Shapovalov fell behind when he double faulted to hand Thiem, the tournament's second seed, a 5-4 lead in the first set. The 31st-ranked player in the world rebounded in the second, breaking Thiem to go up 5-2 and holding serve from there.

But then in the third set, Shapovalov doubled faulted and sent an overhand smash into the net to fall behind 5-3.

Despite the partisan crowd doing its best to urge Shapovalov on, Thiem finished the Canadian off with an ace.

"It's a tough one," Shapovalov said. "I showed myself that my level's there, that I'm able to compete against a player like this and have chances to beat him."

The Canadian snapped a five-match losing streak -- and a 2-9 run dating back to March -- with a victory over France's Pierre-Hugues Herbert in the first round of the US$5.7-million ATP Tour Masters 1000 series event on Monday.

The 25-year-old Thiem -- ranked No. 4 in the world behind Novak Djokovic, Nadal and Roger Federer -- was coming off a victory on clay at the Generali Open in his native Austria.

Shapovalov, who took a break from tennis before the Rogers Cup, lost in the round of 16 at last year's tournament in Toronto -- site of the women's bracket in 2019.

Despite the disappointing end, he said his two matches in Montreal will serve as a confidence boost.

"It was great to be back out there just fighting," Shapovalov said. "If a couple of shots had went my way, I could have definitely won the match. It's obviously a little tough to swallow."

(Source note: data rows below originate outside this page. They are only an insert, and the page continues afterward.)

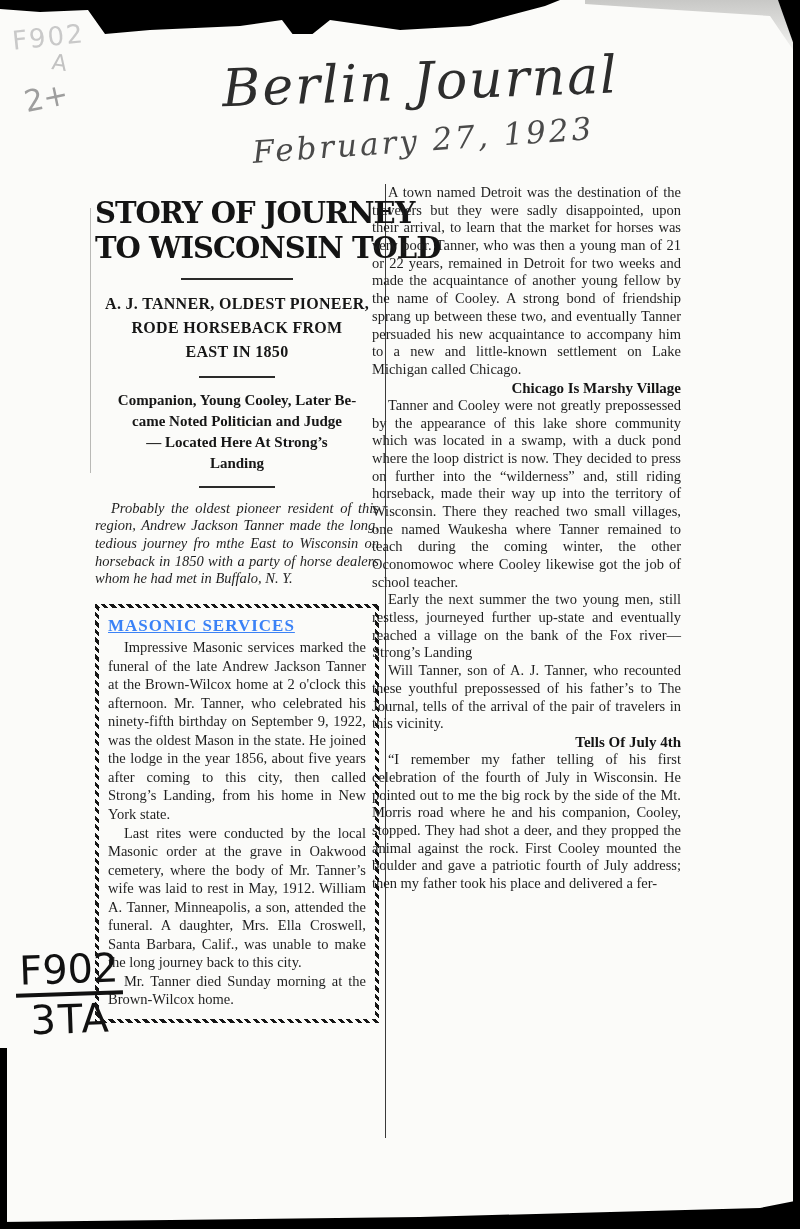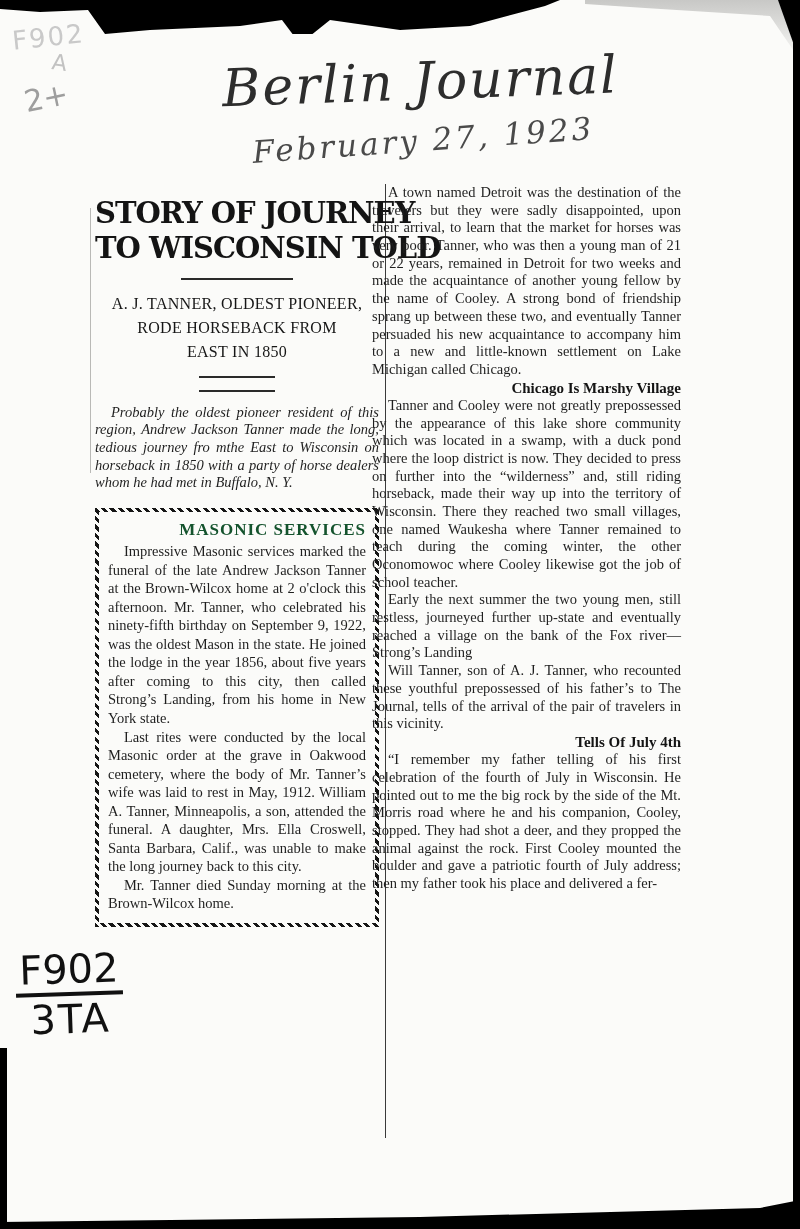"A. J. TANNER, OLDEST PIONEER," .deck { font-weight: 400 -> 700 }
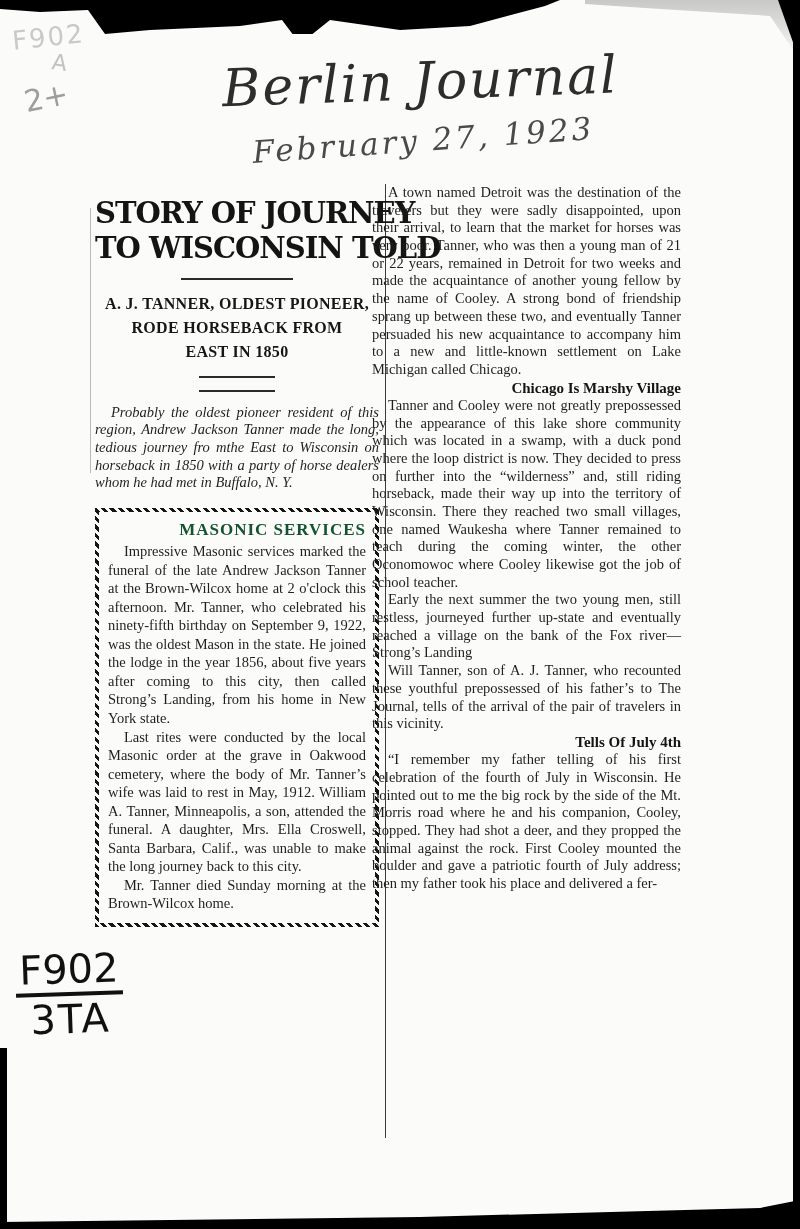"Companion, Young Cooley, Later Be-" div.subdeck { html: none -> <div>Companion, Young Cooley, Later Be- came Noted Politician and Judge — Located Here At Strong’s Landing</div> }
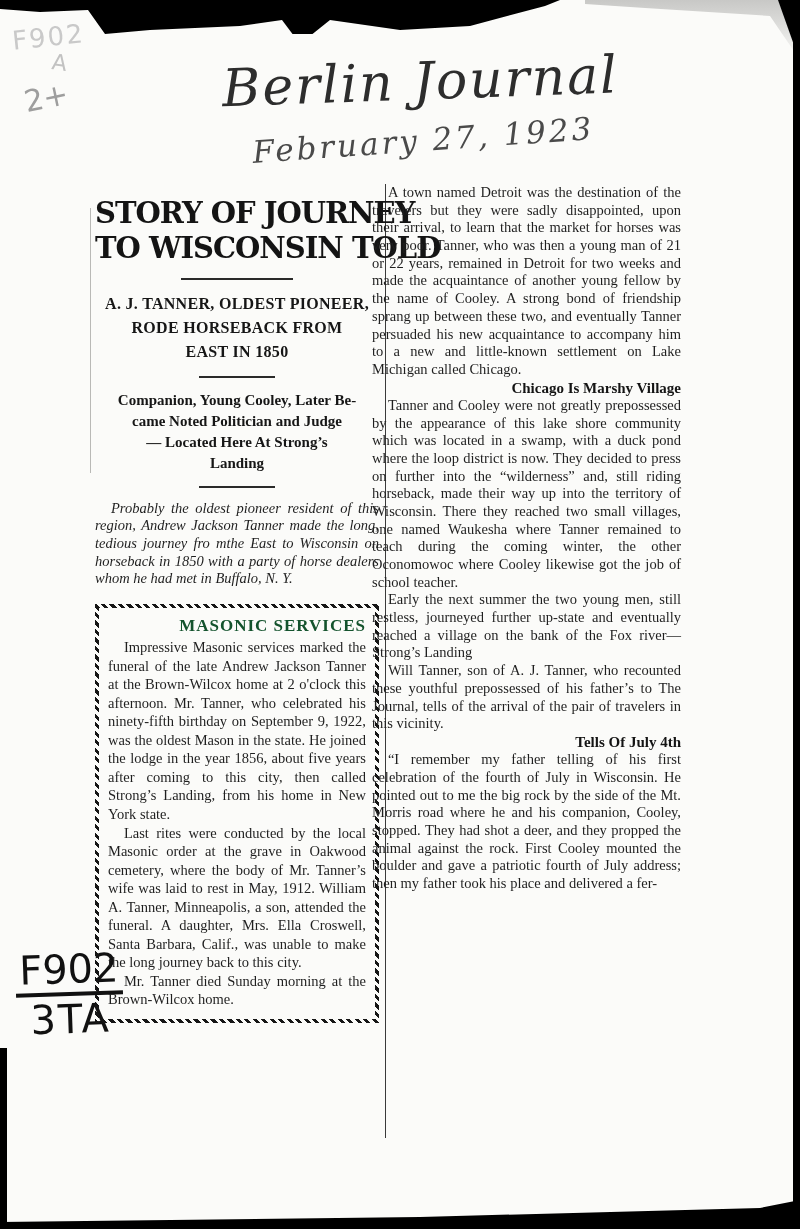"MASONIC SERVICES" .box-title { color: #14532d -> #3b82f6; text-align: right -> left; text-decoration: none -> underline }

Nadal, the top seed and defending Rogers Cup champion, downed Great Britain's Daniel Evans 7-6 (6), 6-4 to advance in an afternoon match delayed by rain three times.

"All the matches are difficult here," said Nadal, a four-time Rogers Cup champion and the world No. 2. "It was a tough first set."

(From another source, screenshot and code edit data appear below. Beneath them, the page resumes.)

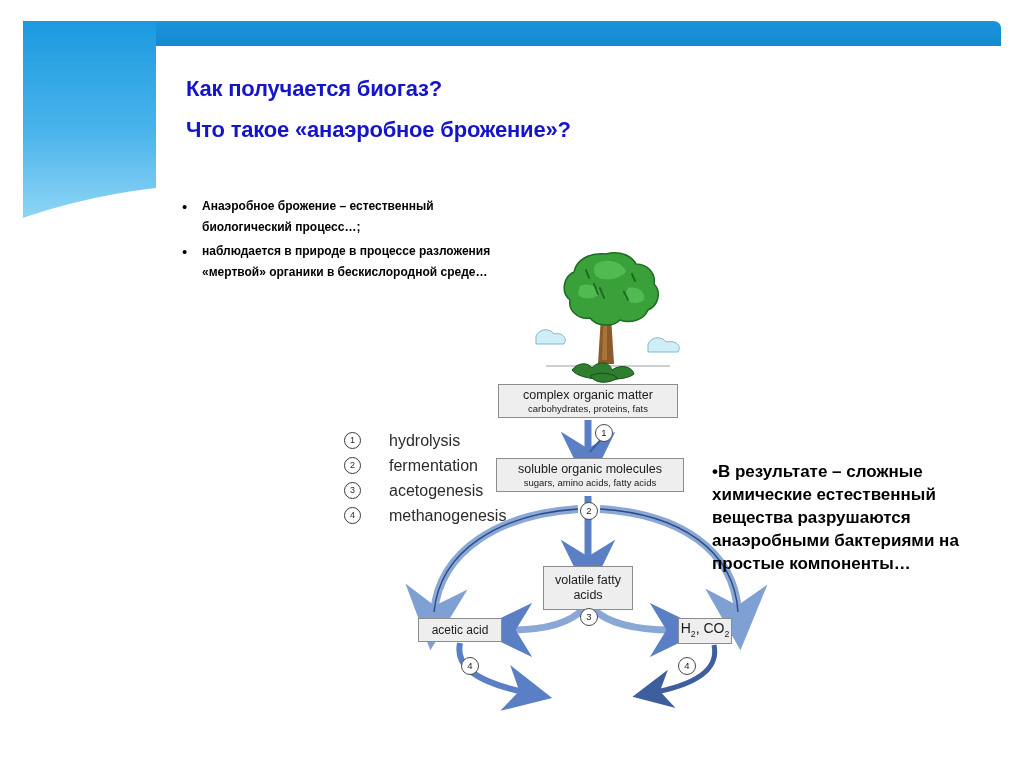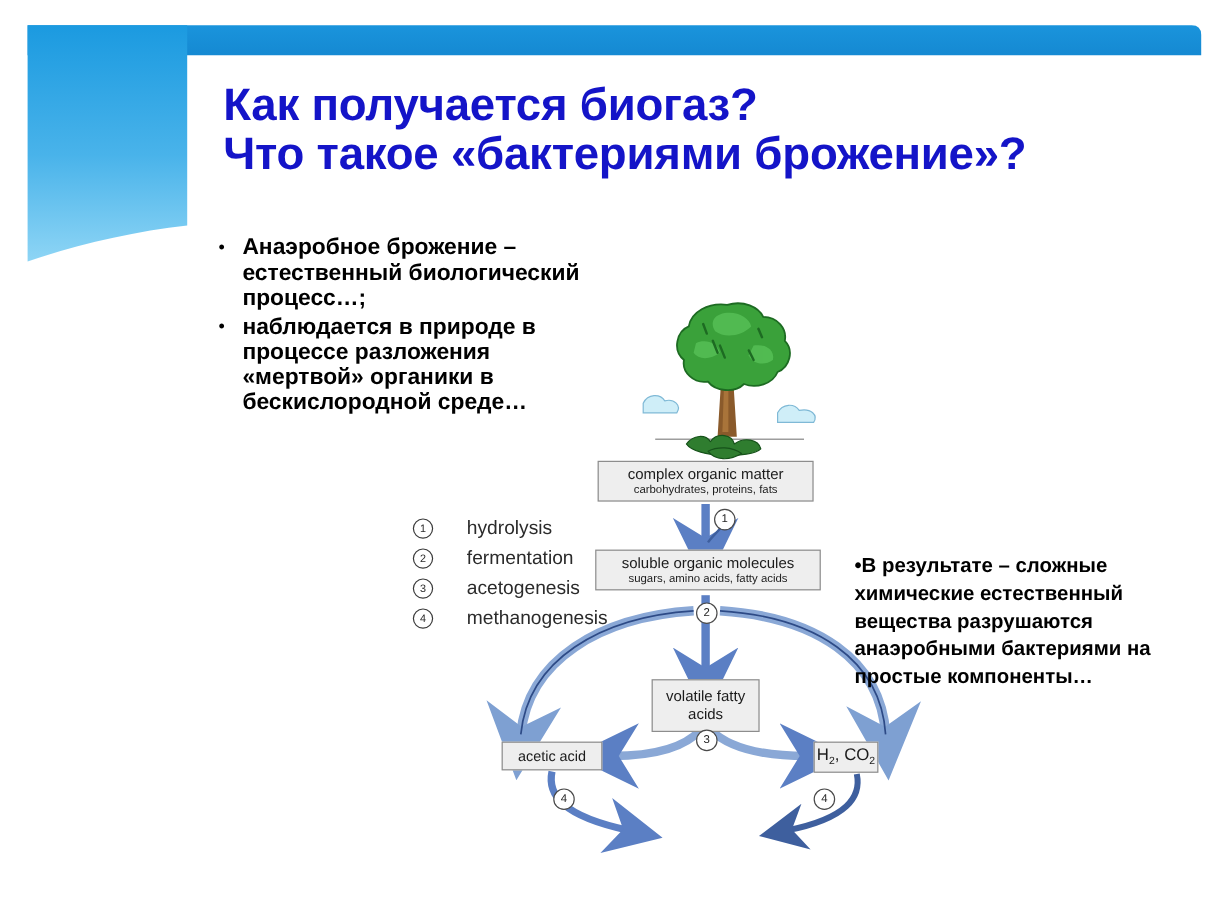"Как получается биогаз?" .title-line { font-size: 38px -> 22px }
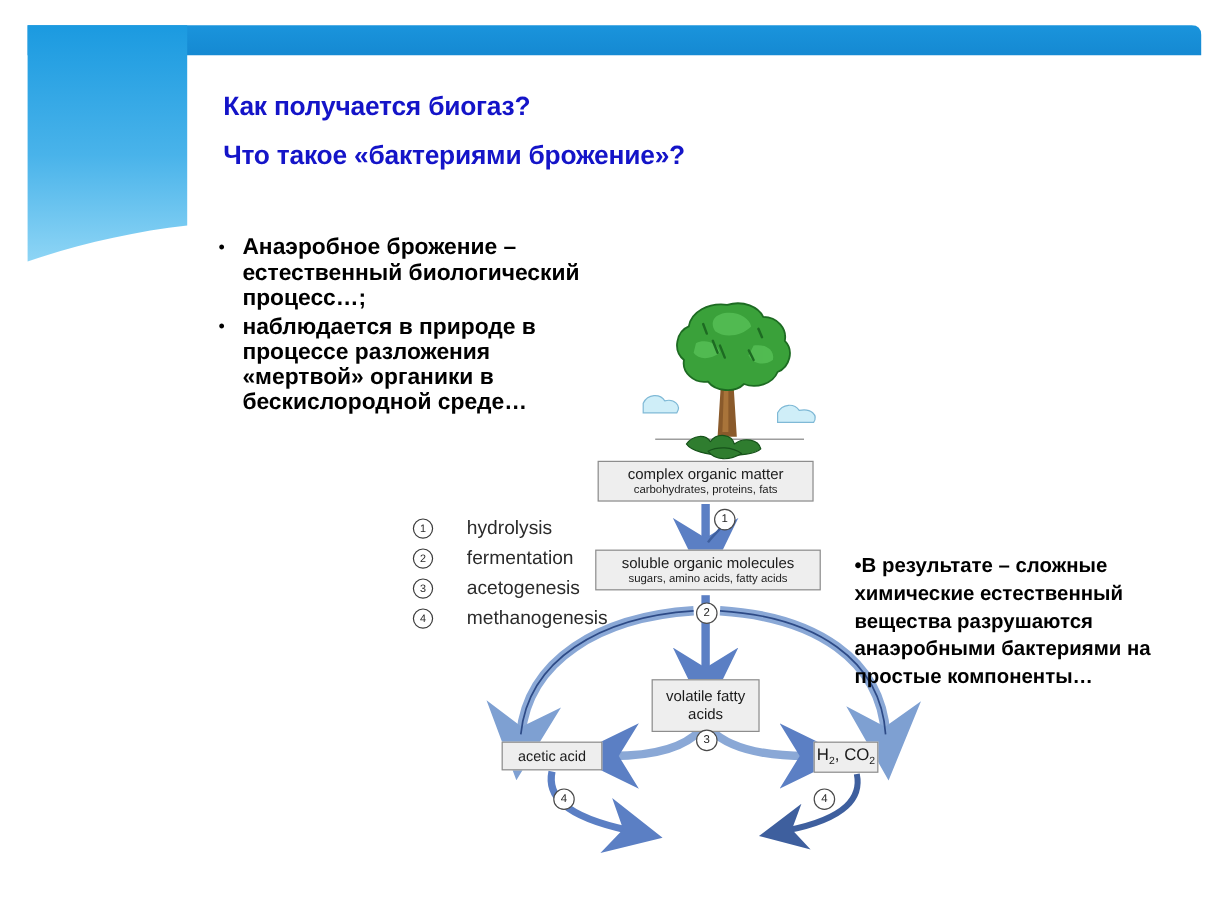"Что такое «бактериями брожение»?" div.title-line { text: бактериями -> анаэробное }
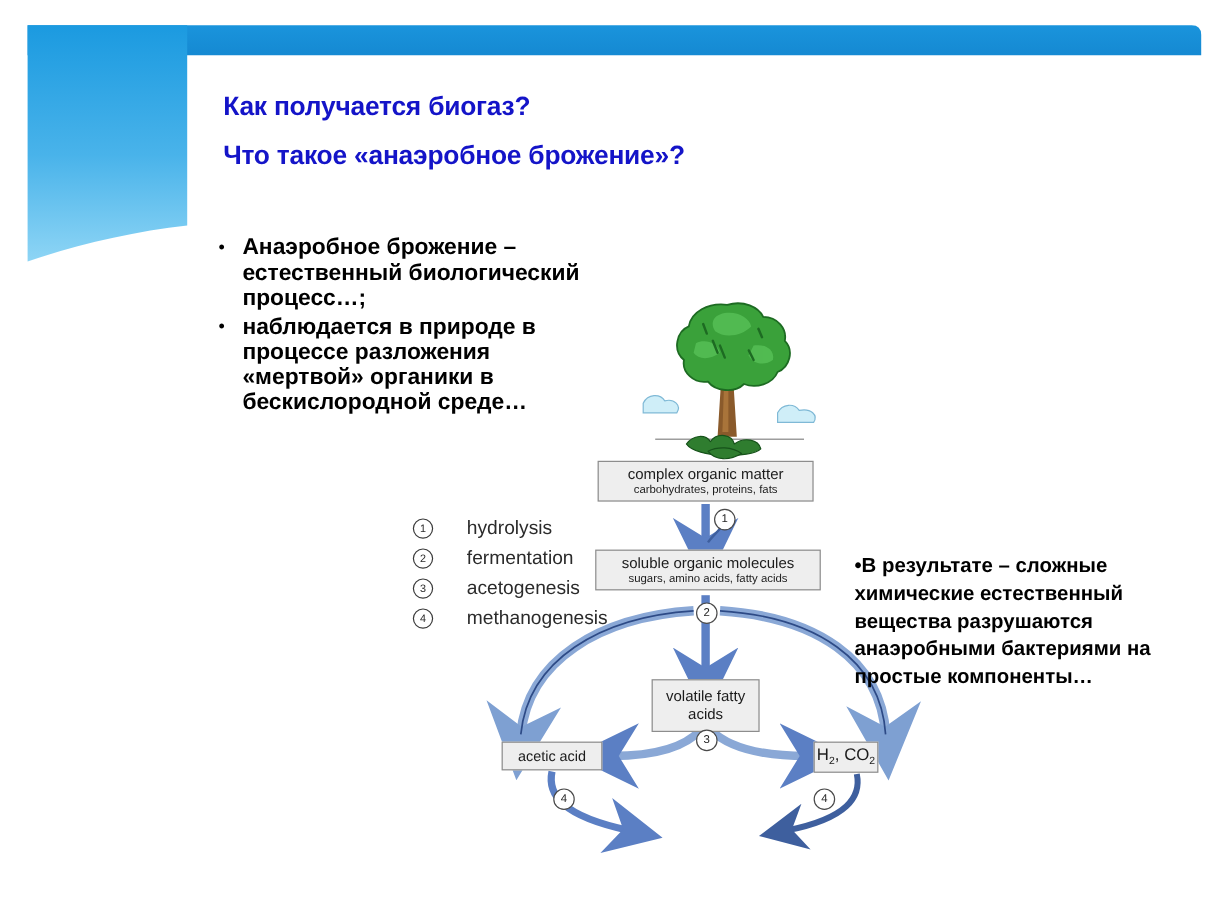"Анаэробное брожение – естественный" .bullet-text { font-size: 19px -> 12px }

In other action, Poland's Hubert Hurkacz stunned No. 4 seed Stefanos Tsitsipas of Greece 6-4, 3-6, 6-3, France's Richard Gasquet upset fifth seed Kei Nishikori of Japan 6-7 (6), 6-2, 7-6 (4), and Chile's Cristian Garin downed No. 12 John Isner of the United States 6-3, 6-4.

Seeds advancing included No. 6 Daniil Medvedev of Russia, No. 7 Fabio Fogini of Italy, No. 10 Roberto Bautista Agut of Spain, No. 14 seed Marin Cilic of Croatia, and No. 16 Gael Monfils of France.